→ Work to complete:
Reproduce all the data verbatim.

→ Supplied information:
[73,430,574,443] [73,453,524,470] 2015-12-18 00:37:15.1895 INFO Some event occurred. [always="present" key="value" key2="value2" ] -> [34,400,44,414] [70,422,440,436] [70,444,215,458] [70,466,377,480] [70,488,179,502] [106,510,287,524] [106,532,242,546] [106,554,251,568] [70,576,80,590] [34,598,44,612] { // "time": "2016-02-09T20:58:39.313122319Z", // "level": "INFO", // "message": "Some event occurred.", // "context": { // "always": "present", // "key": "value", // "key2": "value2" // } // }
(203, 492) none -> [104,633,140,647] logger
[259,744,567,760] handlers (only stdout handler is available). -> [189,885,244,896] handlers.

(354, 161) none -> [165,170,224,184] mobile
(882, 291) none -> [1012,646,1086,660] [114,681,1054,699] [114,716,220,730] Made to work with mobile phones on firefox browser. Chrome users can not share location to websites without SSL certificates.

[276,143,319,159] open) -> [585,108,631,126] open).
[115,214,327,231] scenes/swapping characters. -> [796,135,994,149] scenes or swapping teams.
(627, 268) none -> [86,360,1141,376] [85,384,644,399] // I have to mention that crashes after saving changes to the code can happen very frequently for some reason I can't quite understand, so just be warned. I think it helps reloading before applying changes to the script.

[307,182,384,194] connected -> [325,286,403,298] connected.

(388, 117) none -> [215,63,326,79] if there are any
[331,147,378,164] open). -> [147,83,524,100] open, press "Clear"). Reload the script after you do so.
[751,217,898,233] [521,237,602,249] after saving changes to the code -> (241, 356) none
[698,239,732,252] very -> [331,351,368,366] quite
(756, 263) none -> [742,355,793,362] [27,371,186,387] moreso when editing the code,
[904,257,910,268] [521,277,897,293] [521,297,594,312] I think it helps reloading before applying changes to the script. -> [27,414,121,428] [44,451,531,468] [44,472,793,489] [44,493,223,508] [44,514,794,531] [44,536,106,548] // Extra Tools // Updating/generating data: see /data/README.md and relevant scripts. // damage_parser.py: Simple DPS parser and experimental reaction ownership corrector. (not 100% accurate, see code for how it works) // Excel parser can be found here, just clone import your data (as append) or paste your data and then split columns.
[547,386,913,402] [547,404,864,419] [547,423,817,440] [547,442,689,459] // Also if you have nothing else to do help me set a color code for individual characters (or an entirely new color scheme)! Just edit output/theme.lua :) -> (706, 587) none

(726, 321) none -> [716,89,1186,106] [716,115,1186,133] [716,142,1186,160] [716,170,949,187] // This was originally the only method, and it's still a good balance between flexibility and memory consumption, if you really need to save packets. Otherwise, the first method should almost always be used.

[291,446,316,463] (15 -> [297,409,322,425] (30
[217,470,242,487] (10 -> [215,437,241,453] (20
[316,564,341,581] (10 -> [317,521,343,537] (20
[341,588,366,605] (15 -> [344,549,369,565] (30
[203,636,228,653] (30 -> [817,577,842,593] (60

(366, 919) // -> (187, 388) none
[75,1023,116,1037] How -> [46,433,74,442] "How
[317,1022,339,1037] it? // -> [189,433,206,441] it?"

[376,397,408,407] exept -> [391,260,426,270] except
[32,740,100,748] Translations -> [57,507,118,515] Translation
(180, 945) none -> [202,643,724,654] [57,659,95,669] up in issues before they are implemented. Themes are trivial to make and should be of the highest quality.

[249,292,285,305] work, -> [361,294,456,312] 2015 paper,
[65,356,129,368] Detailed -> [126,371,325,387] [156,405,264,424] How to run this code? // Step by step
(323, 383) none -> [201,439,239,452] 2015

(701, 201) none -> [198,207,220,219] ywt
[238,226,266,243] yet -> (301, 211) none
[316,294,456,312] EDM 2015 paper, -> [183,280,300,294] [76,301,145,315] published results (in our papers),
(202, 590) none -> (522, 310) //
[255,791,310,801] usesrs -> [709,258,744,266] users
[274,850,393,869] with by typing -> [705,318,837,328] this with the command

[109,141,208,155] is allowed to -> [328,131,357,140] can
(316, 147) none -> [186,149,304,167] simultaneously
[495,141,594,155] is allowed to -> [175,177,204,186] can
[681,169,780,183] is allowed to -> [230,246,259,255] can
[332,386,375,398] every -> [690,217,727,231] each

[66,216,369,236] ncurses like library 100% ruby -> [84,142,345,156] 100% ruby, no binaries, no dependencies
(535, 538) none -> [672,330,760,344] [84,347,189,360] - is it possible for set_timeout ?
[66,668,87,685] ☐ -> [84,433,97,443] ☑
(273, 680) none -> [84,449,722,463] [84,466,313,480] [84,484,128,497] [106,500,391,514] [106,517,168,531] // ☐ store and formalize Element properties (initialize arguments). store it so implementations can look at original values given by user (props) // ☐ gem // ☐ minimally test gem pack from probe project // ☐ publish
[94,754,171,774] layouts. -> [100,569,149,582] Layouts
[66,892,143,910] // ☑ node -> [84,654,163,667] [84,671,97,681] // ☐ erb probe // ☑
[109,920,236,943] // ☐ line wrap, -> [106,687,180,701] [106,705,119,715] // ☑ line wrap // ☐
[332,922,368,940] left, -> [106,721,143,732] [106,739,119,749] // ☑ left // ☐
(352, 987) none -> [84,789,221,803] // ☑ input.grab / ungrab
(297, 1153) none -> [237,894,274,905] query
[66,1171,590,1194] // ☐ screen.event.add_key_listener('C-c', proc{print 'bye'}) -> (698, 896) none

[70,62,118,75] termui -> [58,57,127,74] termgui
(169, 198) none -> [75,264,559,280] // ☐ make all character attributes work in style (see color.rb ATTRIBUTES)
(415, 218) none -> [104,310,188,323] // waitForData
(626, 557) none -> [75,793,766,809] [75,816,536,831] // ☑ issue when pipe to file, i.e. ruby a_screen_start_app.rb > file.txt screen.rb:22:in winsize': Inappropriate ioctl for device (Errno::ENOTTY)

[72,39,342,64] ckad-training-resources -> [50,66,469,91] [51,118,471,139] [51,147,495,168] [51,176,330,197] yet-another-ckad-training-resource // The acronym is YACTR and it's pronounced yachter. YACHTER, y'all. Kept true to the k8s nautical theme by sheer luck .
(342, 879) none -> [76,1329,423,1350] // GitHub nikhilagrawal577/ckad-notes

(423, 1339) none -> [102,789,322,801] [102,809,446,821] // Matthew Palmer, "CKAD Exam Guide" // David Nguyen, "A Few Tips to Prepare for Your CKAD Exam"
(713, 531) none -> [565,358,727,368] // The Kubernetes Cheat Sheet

→ Answer section:
[73,430,574,443] [73,453,524,470] 2015-12-18 00:37:15.1895 INFO Some event occurred. [always="present" key="value" key2="value2" ] -> [34,400,44,414] [70,422,440,436] [70,444,215,458] [70,466,377,480] [70,488,179,502] [106,510,287,524] [106,532,242,546] [106,554,251,568] [70,576,80,590] [34,598,44,612] { // "time": "2016-02-09T20:58:39.313122319Z", // "level": "INFO", // "message": "Some event occurred.", // "context": { // "always": "present", // "key": "value", // "key2": "value2" // } // }
(203, 492) none -> [104,633,140,647] logger
[259,744,567,760] handlers (only stdout handler is available). -> [189,885,244,896] handlers.

(354, 161) none -> [165,170,224,184] mobile
(882, 291) none -> [1012,646,1086,660] [114,681,1054,699] [114,716,220,730] Made to work with mobile phones on firefox browser. Chrome users can not share location to websites without SSL certificates.

[276,143,319,159] open) -> [585,108,631,126] open).
[115,214,327,231] scenes/swapping characters. -> [796,135,994,149] scenes or swapping teams.
(627, 268) none -> [86,360,1141,376] [85,384,644,399] // I have to mention that crashes after saving changes to the code can happen very frequently for some reason I can't quite understand, so just be warned. I think it helps reloading before applying changes to the script.

[307,182,384,194] connected -> [325,286,403,298] connected.

(388, 117) none -> [215,63,326,79] if there are any
[331,147,378,164] open). -> [147,83,524,100] open, press "Clear"). Reload the script after you do so.
[751,217,898,233] [521,237,602,249] after saving changes to the code -> (241, 356) none
[698,239,732,252] very -> [331,351,368,366] quite
(756, 263) none -> [742,355,793,362] [27,371,186,387] moreso when editing the code,
[904,257,910,268] [521,277,897,293] [521,297,594,312] I think it helps reloading before applying changes to the script. -> [27,414,121,428] [44,451,531,468] [44,472,793,489] [44,493,223,508] [44,514,794,531] [44,536,106,548] // Extra Tools // Updating/generating data: see /data/README.md and relevant scripts. // damage_parser.py: Simple DPS parser and experimental reaction ownership corrector. (not 100% accurate, see code for how it works) // Excel parser can be found here, just clone import your data (as append) or paste your data and then split columns.
[547,386,913,402] [547,404,864,419] [547,423,817,440] [547,442,689,459] // Also if you have nothing else to do help me set a color code for individual characters (or an entirely new color scheme)! Just edit output/theme.lua :) -> (706, 587) none

(726, 321) none -> [716,89,1186,106] [716,115,1186,133] [716,142,1186,160] [716,170,949,187] // This was originally the only method, and it's still a good balance between flexibility and memory consumption, if you really need to save packets. Otherwise, the first method should almost always be used.

[291,446,316,463] (15 -> [297,409,322,425] (30
[217,470,242,487] (10 -> [215,437,241,453] (20
[316,564,341,581] (10 -> [317,521,343,537] (20
[341,588,366,605] (15 -> [344,549,369,565] (30
[203,636,228,653] (30 -> [817,577,842,593] (60

(366, 919) // -> (187, 388) none
[75,1023,116,1037] How -> [46,433,74,442] "How
[317,1022,339,1037] it? // -> [189,433,206,441] it?"

[376,397,408,407] exept -> [391,260,426,270] except
[32,740,100,748] Translations -> [57,507,118,515] Translation
(180, 945) none -> [202,643,724,654] [57,659,95,669] up in issues before they are implemented. Themes are trivial to make and should be of the highest quality.

[249,292,285,305] work, -> [361,294,456,312] 2015 paper,
[65,356,129,368] Detailed -> [126,371,325,387] [156,405,264,424] How to run this code? // Step by step
(323, 383) none -> [201,439,239,452] 2015

(701, 201) none -> [198,207,220,219] ywt
[238,226,266,243] yet -> (301, 211) none
[316,294,456,312] EDM 2015 paper, -> [183,280,300,294] [76,301,145,315] published results (in our papers),
(202, 590) none -> (522, 310) //
[255,791,310,801] usesrs -> [709,258,744,266] users
[274,850,393,869] with by typing -> [705,318,837,328] this with the command

[109,141,208,155] is allowed to -> [328,131,357,140] can
(316, 147) none -> [186,149,304,167] simultaneously
[495,141,594,155] is allowed to -> [175,177,204,186] can
[681,169,780,183] is allowed to -> [230,246,259,255] can
[332,386,375,398] every -> [690,217,727,231] each

[66,216,369,236] ncurses like library 100% ruby -> [84,142,345,156] 100% ruby, no binaries, no dependencies
(535, 538) none -> [672,330,760,344] [84,347,189,360] - is it possible for set_timeout ?
[66,668,87,685] ☐ -> [84,433,97,443] ☑
(273, 680) none -> [84,449,722,463] [84,466,313,480] [84,484,128,497] [106,500,391,514] [106,517,168,531] // ☐ store and formalize Element properties (initialize arguments). store it so implementations can look at original values given by user (props) // ☐ gem // ☐ minimally test gem pack from probe project // ☐ publish
[94,754,171,774] layouts. -> [100,569,149,582] Layouts
[66,892,143,910] // ☑ node -> [84,654,163,667] [84,671,97,681] // ☐ erb probe // ☑
[109,920,236,943] // ☐ line wrap, -> [106,687,180,701] [106,705,119,715] // ☑ line wrap // ☐
[332,922,368,940] left, -> [106,721,143,732] [106,739,119,749] // ☑ left // ☐
(352, 987) none -> [84,789,221,803] // ☑ input.grab / ungrab
(297, 1153) none -> [237,894,274,905] query
[66,1171,590,1194] // ☐ screen.event.add_key_listener('C-c', proc{print 'bye'}) -> (698, 896) none

[70,62,118,75] termui -> [58,57,127,74] termgui
(169, 198) none -> [75,264,559,280] // ☐ make all character attributes work in style (see color.rb ATTRIBUTES)
(415, 218) none -> [104,310,188,323] // waitForData
(626, 557) none -> [75,793,766,809] [75,816,536,831] // ☑ issue when pipe to file, i.e. ruby a_screen_start_app.rb > file.txt screen.rb:22:in winsize': Inappropriate ioctl for device (Errno::ENOTTY)

[72,39,342,64] ckad-training-resources -> [50,66,469,91] [51,118,471,139] [51,147,495,168] [51,176,330,197] yet-another-ckad-training-resource // The acronym is YACTR and it's pronounced yachter. YACHTER, y'all. Kept true to the k8s nautical theme by sheer luck .
(342, 879) none -> [76,1329,423,1350] // GitHub nikhilagrawal577/ckad-notes

(423, 1339) none -> [102,789,322,801] [102,809,446,821] // Matthew Palmer, "CKAD Exam Guide" // David Nguyen, "A Few Tips to Prepare for Your CKAD Exam"
(713, 531) none -> [565,358,727,368] // The Kubernetes Cheat Sheet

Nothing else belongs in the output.